Top of TASK DATA
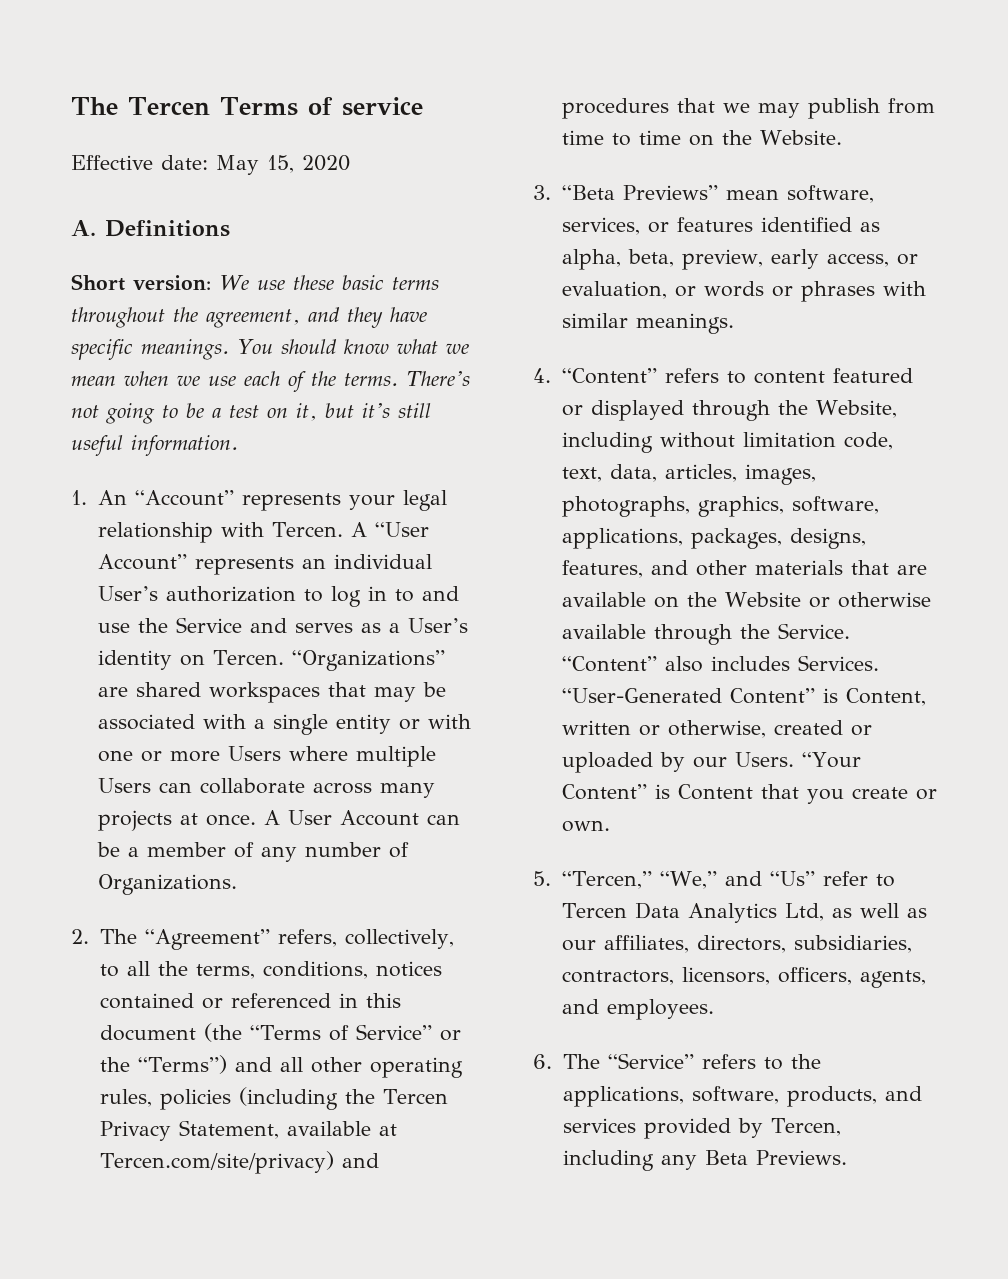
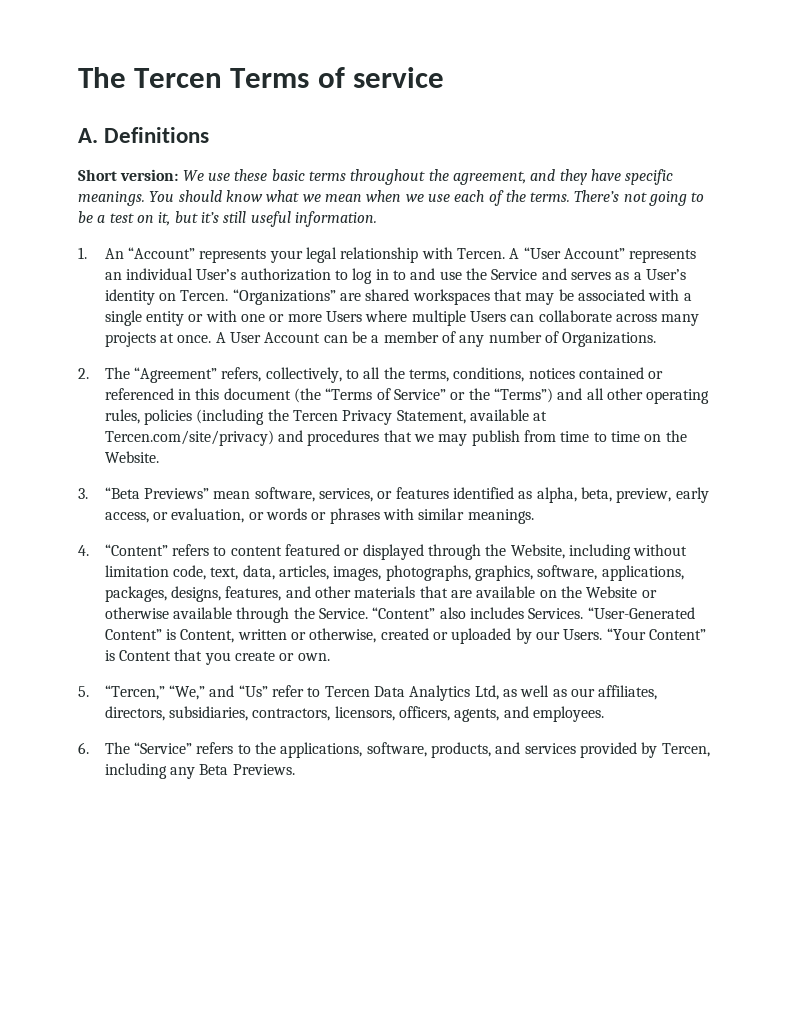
[71,155,350,175] // Effective date: May 15, 2020 -> (444, 77) none

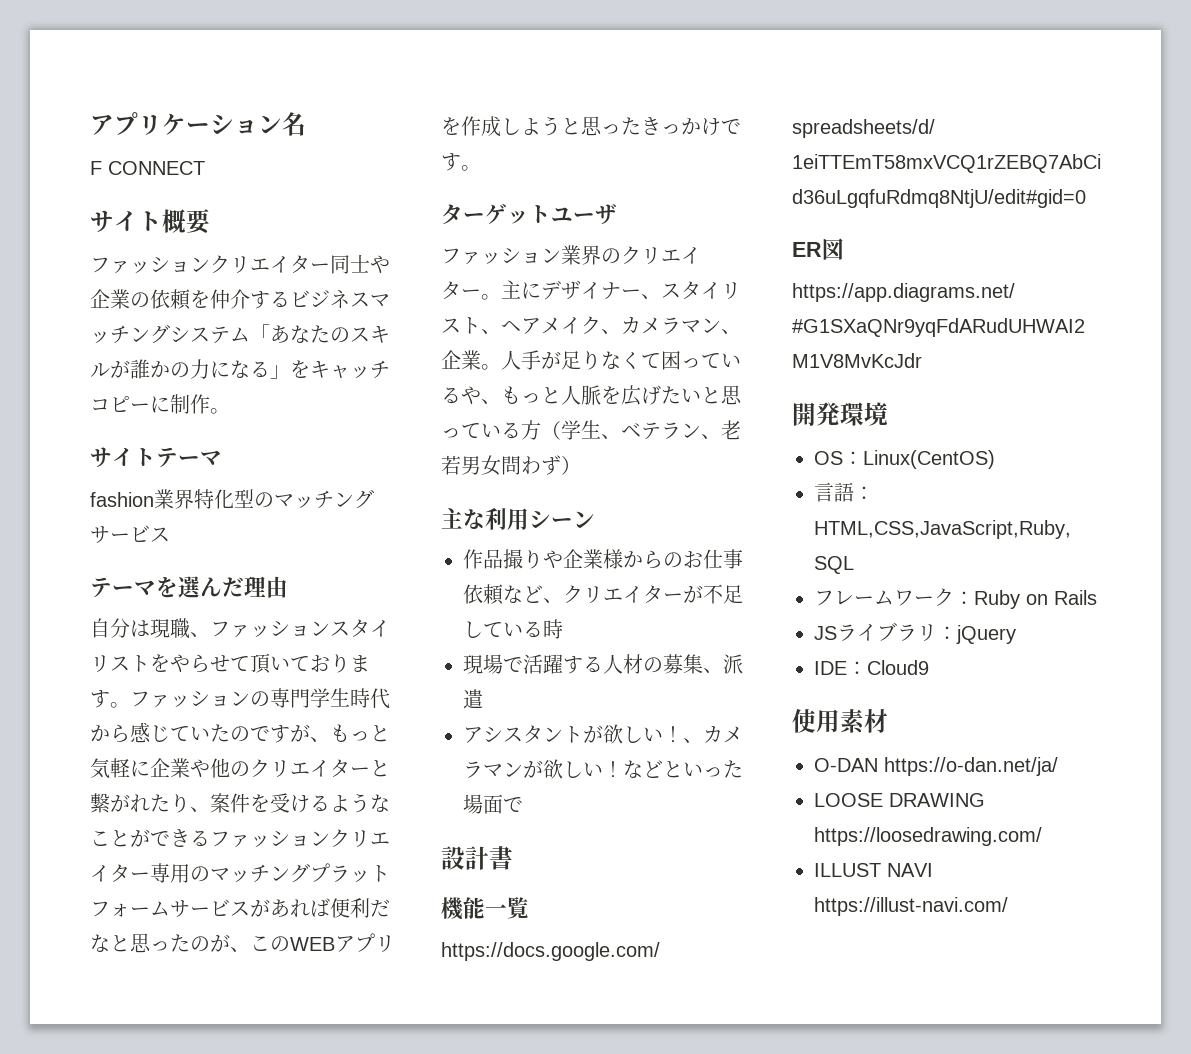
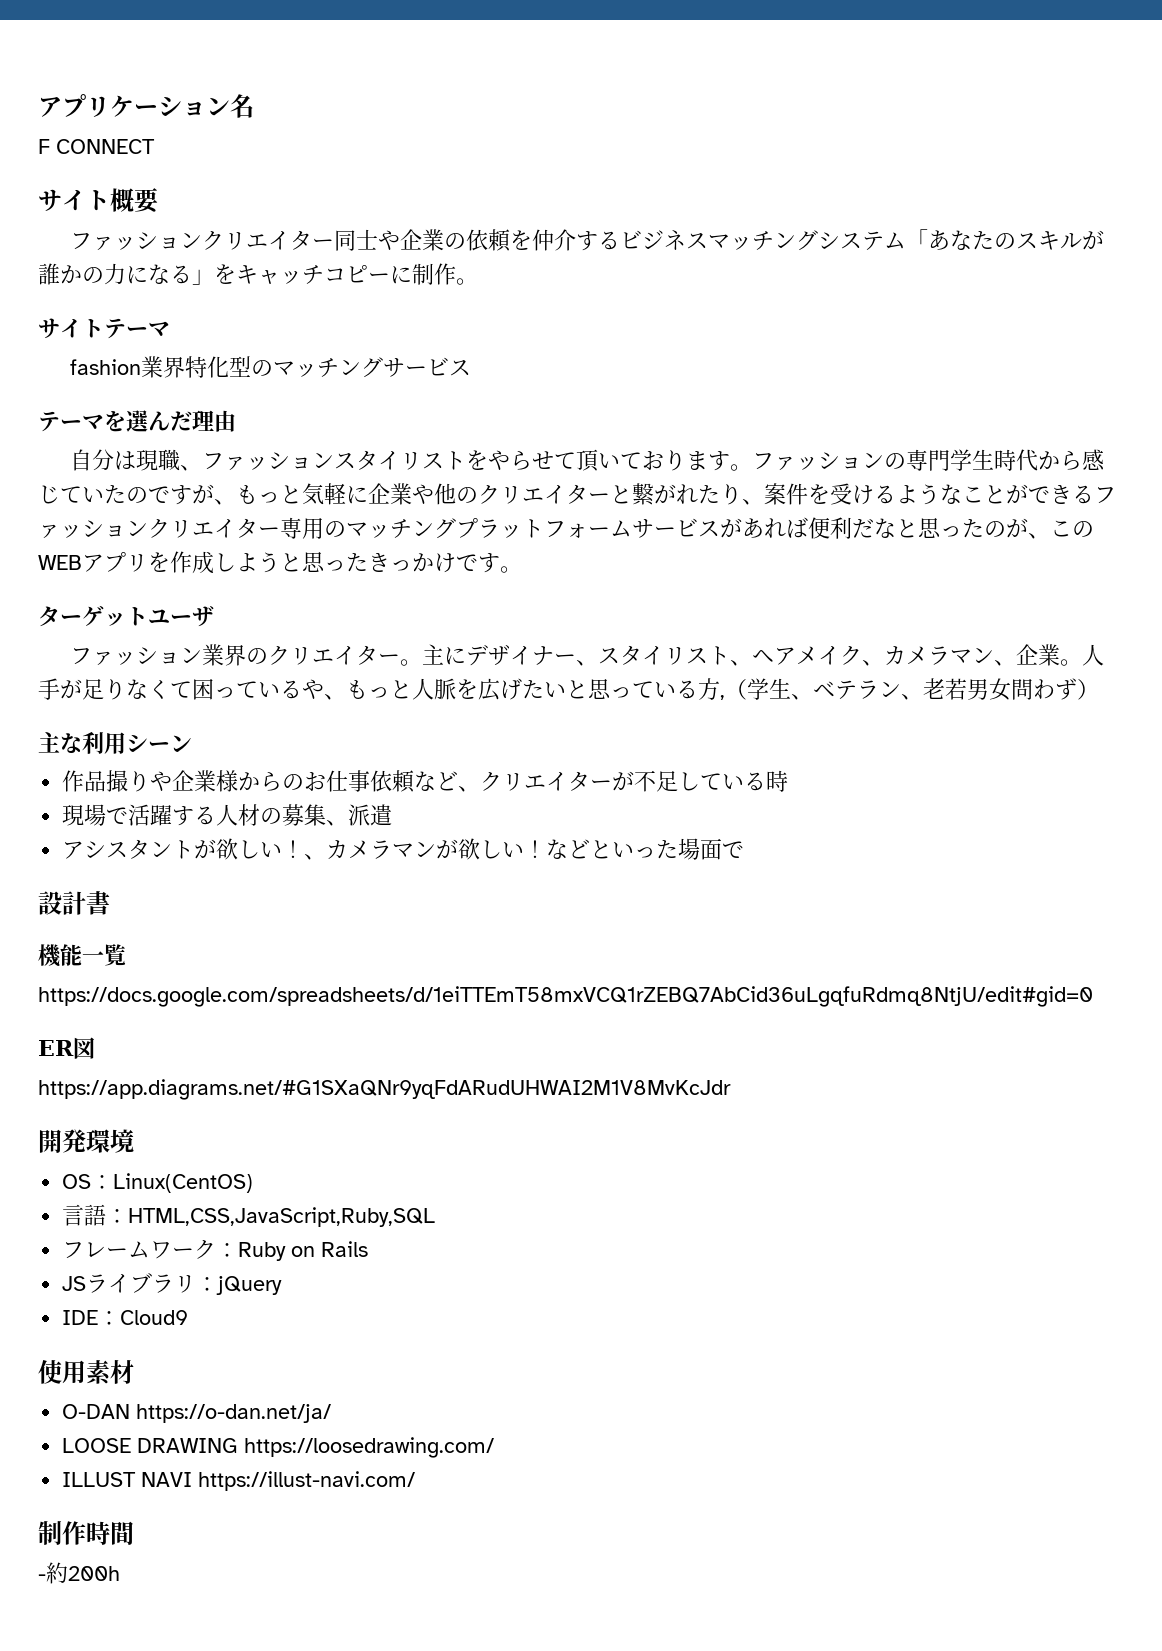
(541, 430) none -> [720,695,725,700] ,
(1008, 906) none -> [38,1521,134,1545] [38,1562,120,1584] // 制作時間 // -約200h

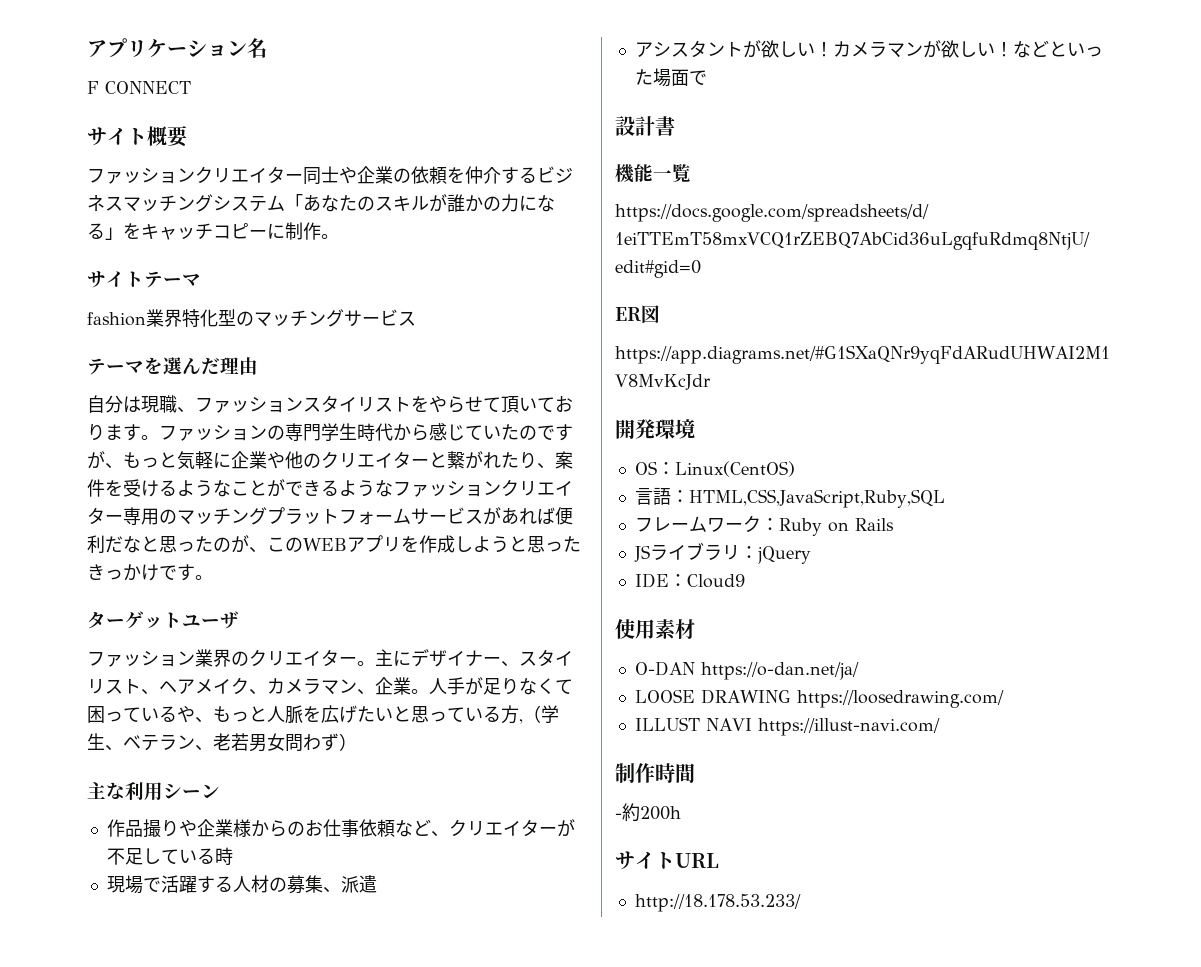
(1094, 494) none -> [339,480,393,497] ような
[304,854,327,860] 、 -> (833, 49) none
(120, 1573) none -> [615,851,719,870] [634,894,801,912] // サイトURL // http://18.178.53.233/

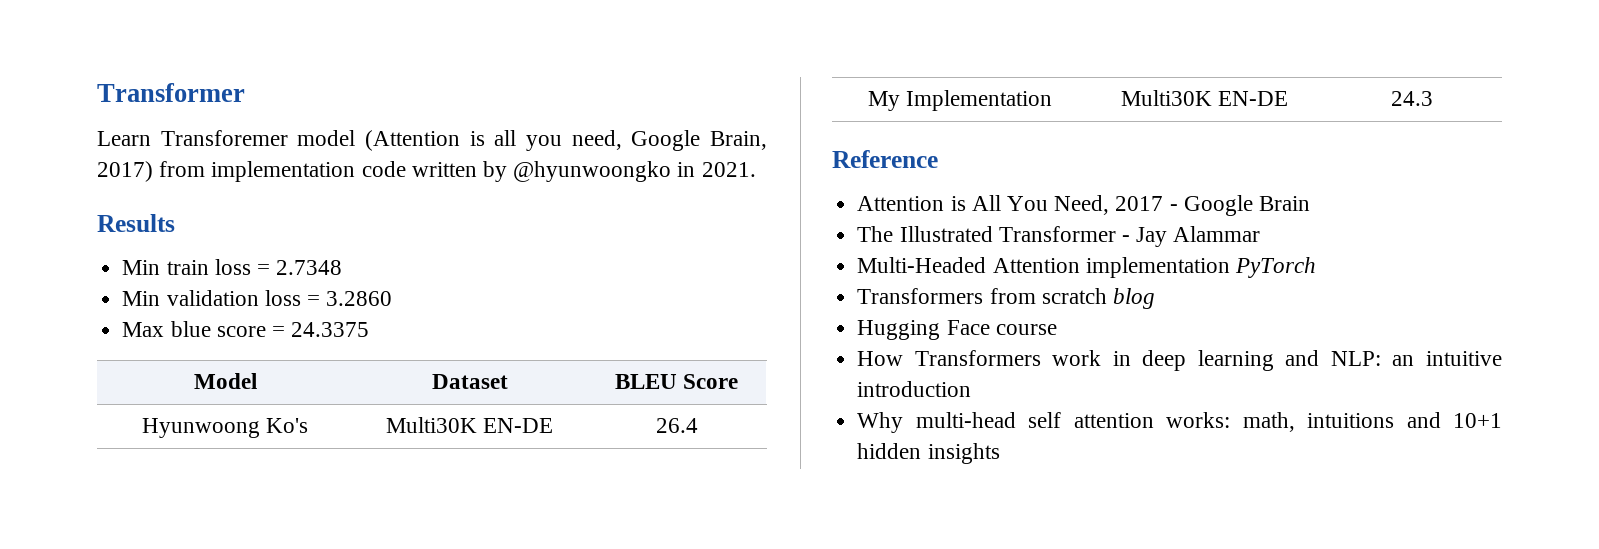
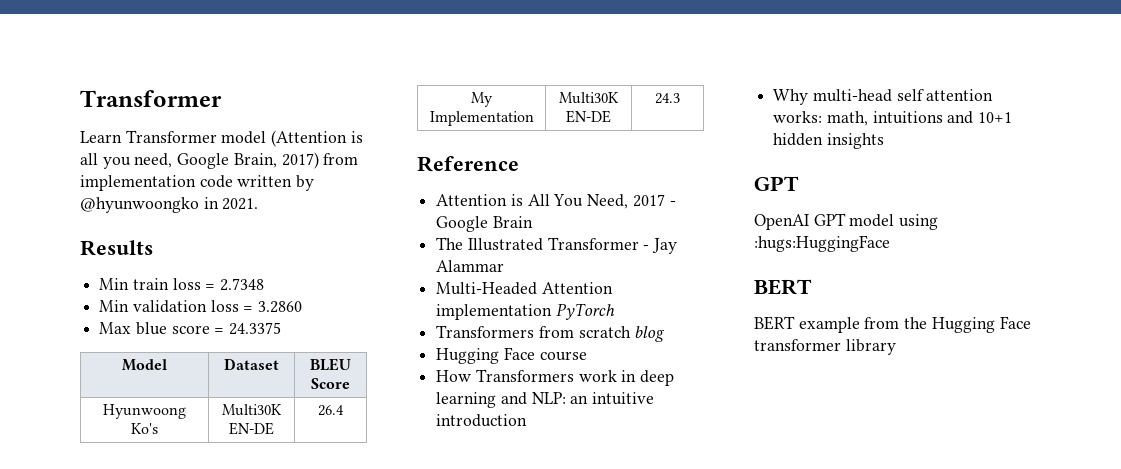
[160,130,288,146] Transforemer -> [125,130,217,143] Transformer
(1000, 453) none -> [754,176,799,191] [754,213,939,230] [754,235,890,252] [754,279,812,295] [754,316,1031,333] [754,339,896,355] // GPT // OpenAI GPT model using :hugs:HuggingFace // BERT // BERT example from the Hugging Face transformer library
Bottom of TASK DATA
TASK STATEMENT: Leaving out the pictures, print each line of the records above from the first up to and including the one that contains "[160,130,288,146] Transforemer ->", exactly as written.

ANSWER TO THE PROBLEM:
[71,155,350,175] // Effective date: May 15, 2020 -> (444, 77) none

(541, 430) none -> [720,695,725,700] ,
(1008, 906) none -> [38,1521,134,1545] [38,1562,120,1584] // 制作時間 // -約200h

(1094, 494) none -> [339,480,393,497] ような
[304,854,327,860] 、 -> (833, 49) none
(120, 1573) none -> [615,851,719,870] [634,894,801,912] // サイトURL // http://18.178.53.233/

[160,130,288,146] Transforemer -> [125,130,217,143] Transformer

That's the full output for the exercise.